The differentiation and reprogramming of cells are accompanied by drastic changes in the epigenetic profiles of cells. Waddington's classical model clearly describes how differentiating cells acquire their cell identity as the developmental potential of an individual cell population declines towards the terminally differentiated state. The recent discovery of induced pluripotent stem cells as well as of somatic cell nuclear transfer provided evidence that the process of differentiation can be reversed.
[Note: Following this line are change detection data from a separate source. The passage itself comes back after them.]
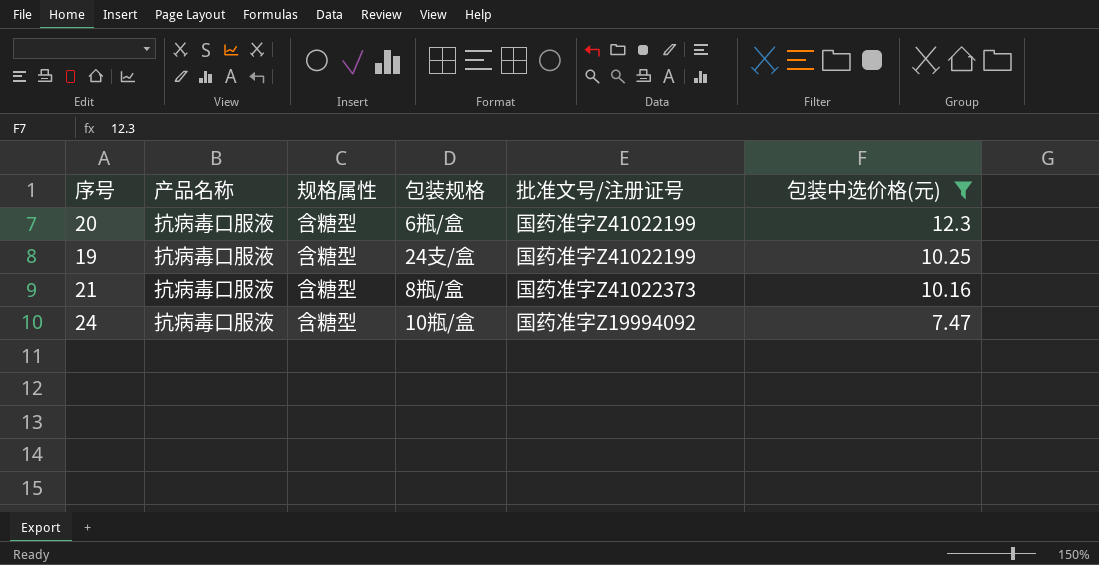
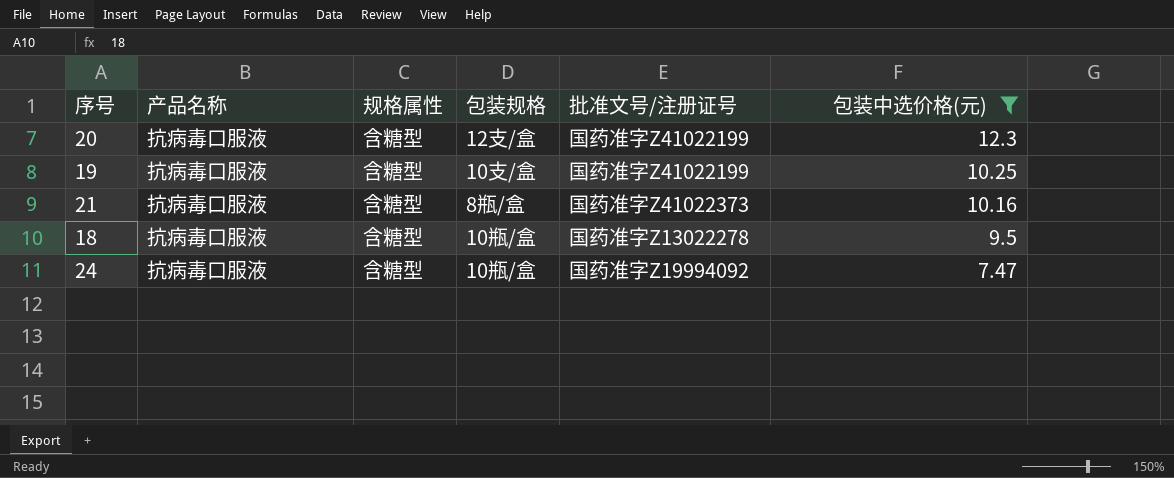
20 | 包装规格: 6瓶/盒 -> 12支/盒
19 | 包装规格: 24支/盒 -> 10支/盒
row 18: none -> 抗病毒口服液 | 含糖型 | 10瓶/盒 | 国药准字Z13022278 | 9.5

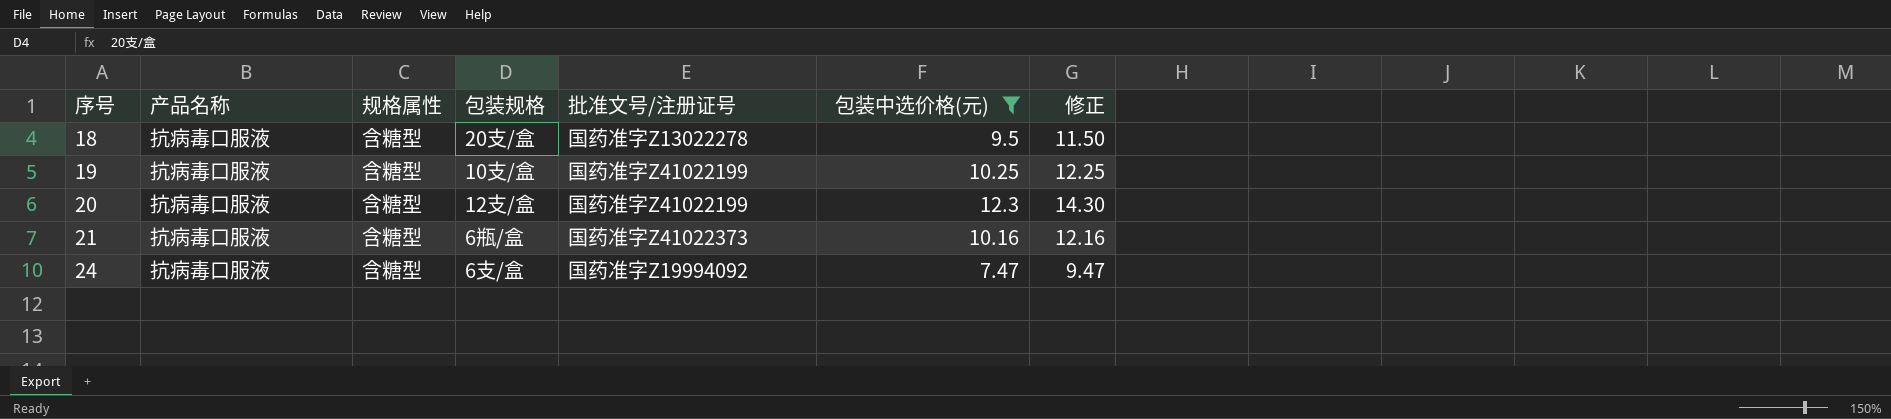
row order: 包装中选价格(元) descending -> 序号 ascending
column 修正 | formula: none -> [包装中选价格(元)] + 2
18 | 包装规格: 10瓶/盒 -> 20支/盒
21 | 包装规格: 8瓶/盒 -> 6瓶/盒
24 | 包装规格: 10瓶/盒 -> 6支/盒

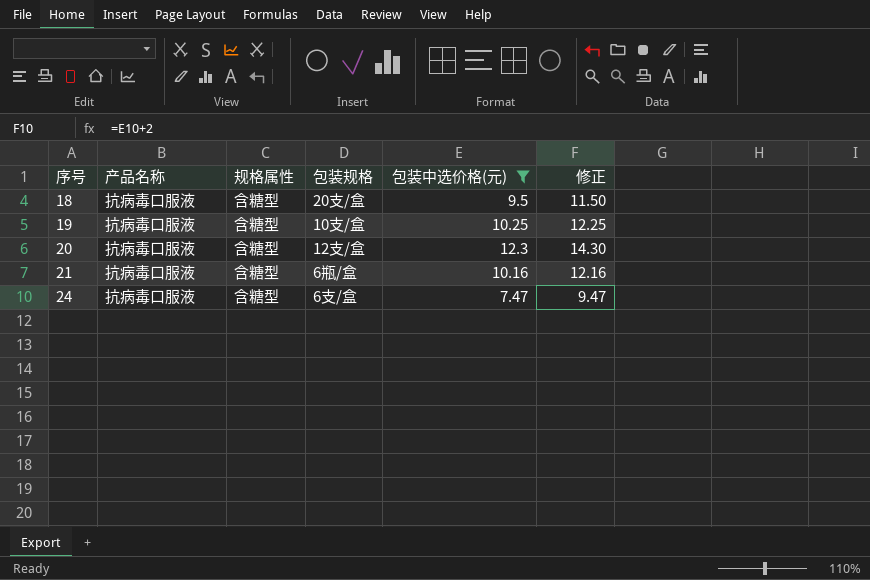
column 批准文号/注册证号 | position: 5 -> none

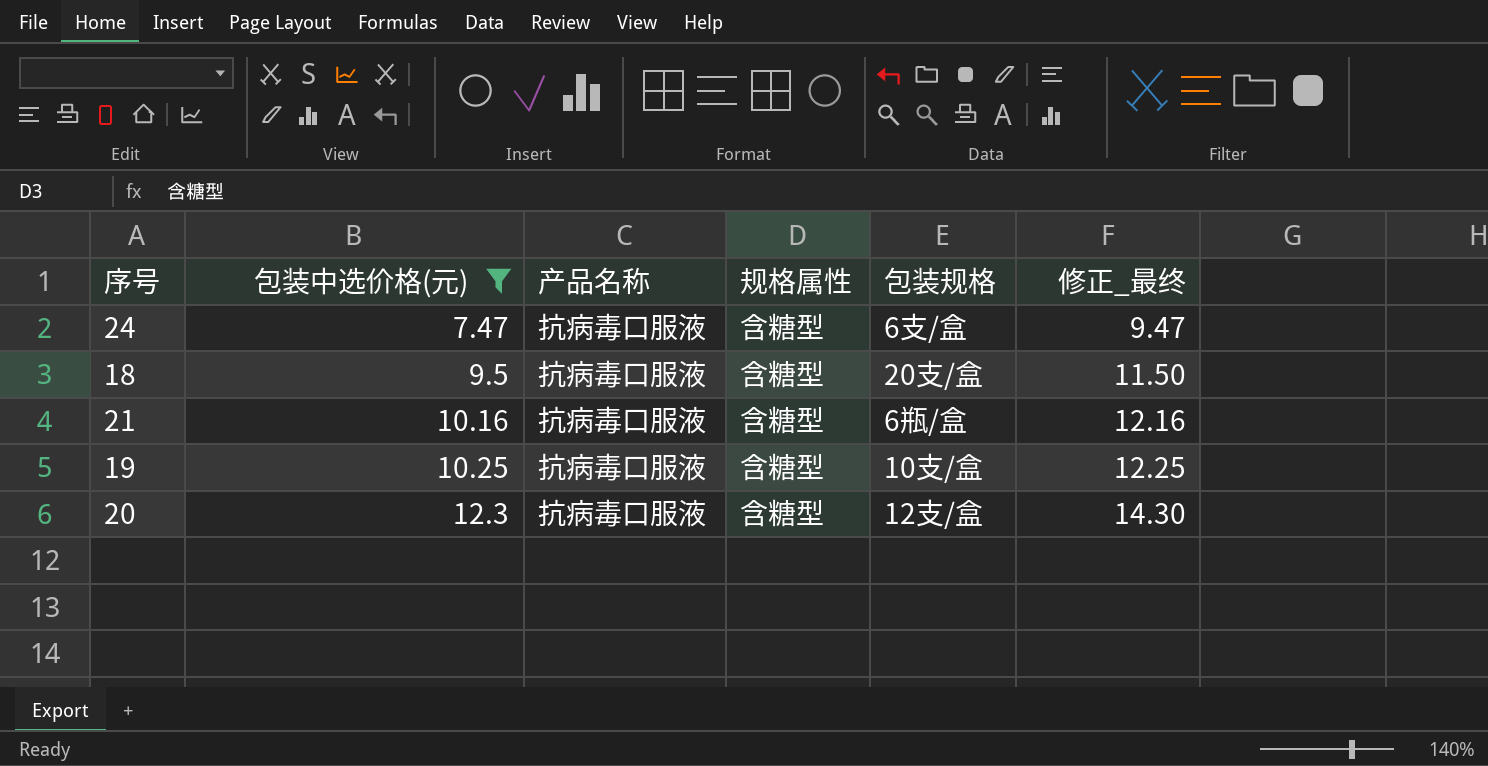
row order: 序号 ascending -> 包装中选价格(元) ascending
column 包装中选价格(元) | position: 5 -> 2
column name: 修正 -> 修正_最终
The identity of somatic cells is strictly protected by an epigenetic barrier, and these cells acquire pluripotency by breaking the epigenetic barrier by reprogramming factors such as Oct3/4, Sox2, Klf4, Myc and LIN28. This review covers the current understanding of the spatio-temporal regulation of epigenetics in pluripotent and differentiated cells, and discusses how cells determine their identity and overcome the epigenetic barrier during the reprogramming process.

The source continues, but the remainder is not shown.